Lotissement zones non-loties : « Si Roch parle, ce soir même notre problème sera résolu » (Habibou Sanfo, manifestante)

Ils sont nombreux, pancartes à la main, les habitants des quartiers périphériques de Ouagadougou, appuyés par la coalition des associations pour la défense du droit aux logements, le mouvement burkinabè des droits de l’homme, la coalition contre la vie chère, section Ouaga et plusieurs autres associations de la société civile, à battre le pavé de la bourse du travail jusqu’au premier ministère pour exiger leur droit aux logements. Ils ont remis leur plateforme revendicative au secrétaire général du ministère de l’urbanisme et de l’habitat, Stanislas Goungounga, venu représenter le premier ministre Christophe Dabiré.

Christophe Dabiré, premier ministre du Burkina, a su introduire son discours devant les députés sur la situation de la nation, en relevant le contexte « d’ébullition nationale marquée par des attaques terroristes et la grogne sociale ». La grogne sociale, il y en a. Au moment même où il livrait son discours autour de 10 heures ce 16 mai 2019 à l’Assemblée nationale, une foule compacte aux propos violents était à la primature.

Ce sont les habitants des zones non-loties de Ouagadougou. Accompagnés de plusieurs associations de la société civile, les manifestants composés majoritairement des personnes âgées, exigent leur droit aux logements, en dénonçant l’accaparement de leurs terres par des sociétés immobilières. « Nous sommes dehors parce qu’il manque de logements. Les lotissements au Faso sont maintenant gérés par les sociétés immobilières au détriment de l’état qui le faisait pour les populations. On est sorti pour notre droit aux logements. Nous marchons aussi contre l’accaparement des terres par plus de 200 sociétés immobilières au Burkina », articule Adama Rabo, un habitant de la zone non-lotie de l’arrondissement 9.

Avant même que notre premier interlocuteur achève ses propos, une vieille femme se précipite au micro et commence à marteler : « Je suis Habibou Sanfo. Dites au président que c’est la population qu’il a délaissée qui l’a voté pour qu’il soit au pouvoir. Je suis sûre que si Roch parle, ce soir même notre problème de parcelle sera résolu. Il a toutes les solutions dans ses mains. Nous voulons qu’il nous réponde la semaine prochaine à la radio », conclut-elle d’une voix sèche.

Comme si chacun avait son Messie, Adjara Nikiéma, elle, s’adresse au premier ministre : « Nos parcelles ont été retirées et données à d’autres personnes. Nous voulons que le premier ministre nous aide à reprendre nos parcelles », s’est-elle voulu brève.

C’est une foule très hostile aux sociétés immobilières et à certains dignitaires du pouvoir. Sur les pancartes, l’on pouvait lire entre autres : « Des promoteurs immobiliers terroristes, on en veut plus » ; « Non au Liliblib de Bonanet et du gouvernement MPP » ; « Non au déguerpissement des populations des zones non-loties » ; « Ned la Zaka » ; « La population de Silmiougou dit non au déguerpissement sauvages » ; « En avant pour un audit sérieux dans les opérations de lotissements passés ». « Simon, nous voulons nos parcelles », scandaient d’autres.
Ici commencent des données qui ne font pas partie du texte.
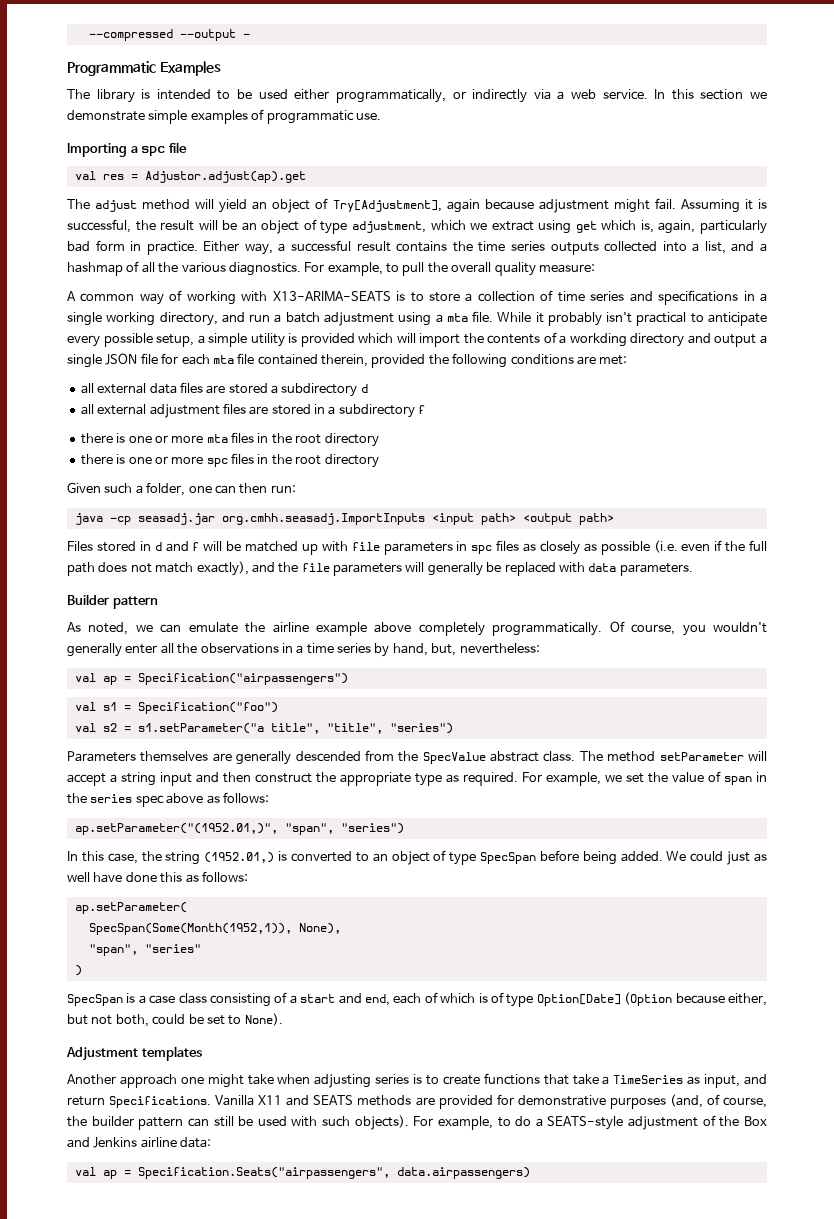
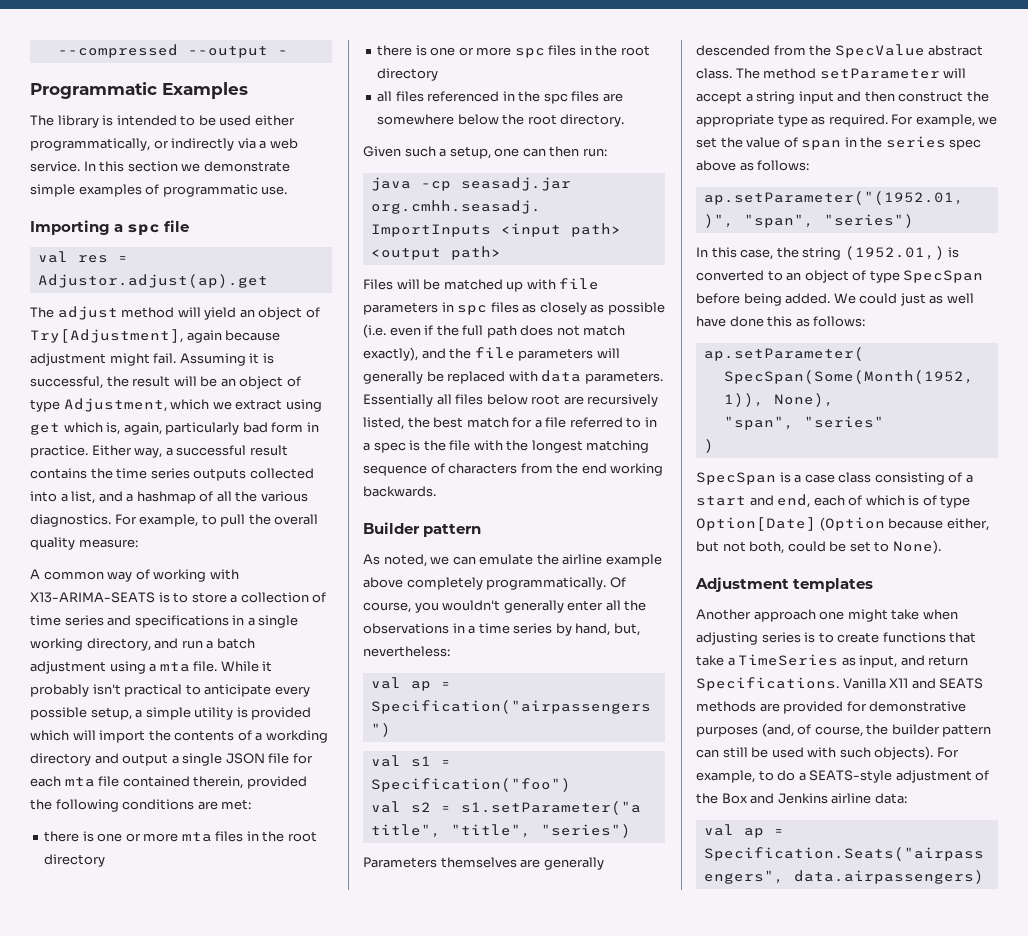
[351,221,426,233] adjustment, -> [63,398,167,412] Adjustment,
[80,382,368,397] [80,403,426,418] // all external data files are stored a subdirectory d // all external adjustment files are stored in a subdirectory f -> (252, 804) none
(379, 461) none -> [377,91,623,104] [377,114,625,127] // all files referenced in the spc files are somewhere below the root directory.
[146,482,186,496] folder, -> [449,146,491,159] setup,
[96,541,200,552] stored in d and f -> (393, 284) none
(693, 569) none -> [363,394,659,407] [363,417,657,430] [363,440,650,453] [363,463,664,476] [363,486,436,497] Essentially all files below root are recursively listed, the best match for a file referred to in a spec is the file with the longest matching sequence of characters from the end working backwards.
Selon Pama Nébié, président de la coalition des associations pour la défense du droit au logement, la plateforme revendicative remise au premier ministre comporte les points comme l’apurement du lourd contentieux des lotissements passés, notamment ceux qui ont été commis sous l’égide du maire Simon Compaoré pendant 17 ans ; une demande des audites sérieux associant les structures de lutte pour la transparence dans les opérations de lotissements ; l’arrêt des actions des sociétés immobilières qui compromettent les chances des populations d’avoir accès aux logements décents, la règlementation et la réduction des prix des loyers, la baisse des prix du matériau de construction, etc.
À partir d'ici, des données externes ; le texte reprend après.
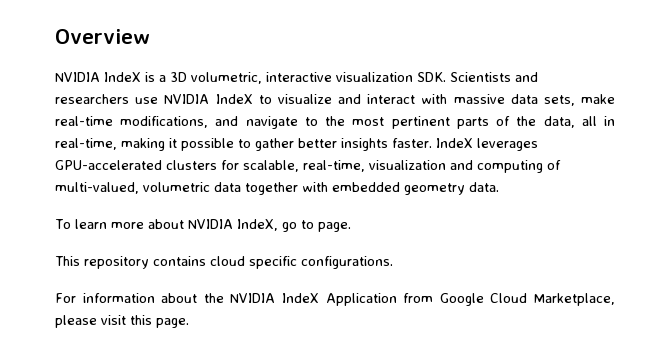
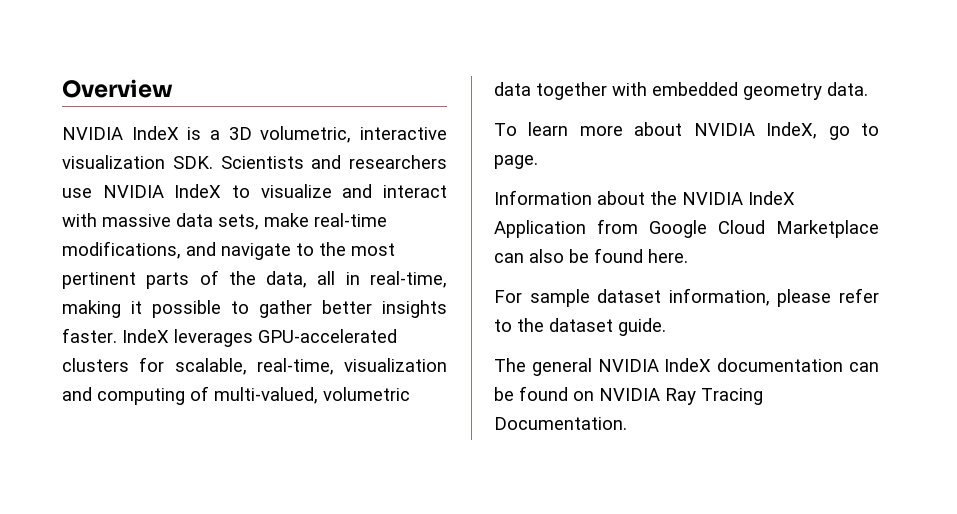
[55,256,393,269] [55,293,155,303] This repository contains cloud specific configurations. // For information -> [494,190,592,205] Information
[534,293,616,306] [55,315,189,328] Marketplace, please visit this page. -> [776,220,879,238] [494,248,688,263] [494,288,879,307] [494,318,666,336] [494,358,879,376] [494,386,763,405] [494,417,627,430] Marketplace can also be found here. // For sample dataset information, please refer to the dataset guide. // The general NVIDIA IndeX documentation can be found on NVIDIA Ray Tracing Documentation.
C’est une marche meeting qui se tient dans une contradiction totale entre les propos du ministre Bonanet de l’urbanisme et de l’habitat, qui réaffirmait de façon ferme lors de sa dernière sortie médiatique, « qu’aucune autorisation de lotir n’a été délivrée à une société de promotion immobilière » et ceux de Nébié Pama, président de la coalition des associations pour la défense du droit au logement, qui affirme ceci : « Ce que le ministre dit et la réalité sur le terrain est différent. Si vous allez sur le terrain, vous constaterez qu’aucune société immobilière n’a cessé ses opérations, le ministre ne peut pas dire le contraire », s’est-il convaincu.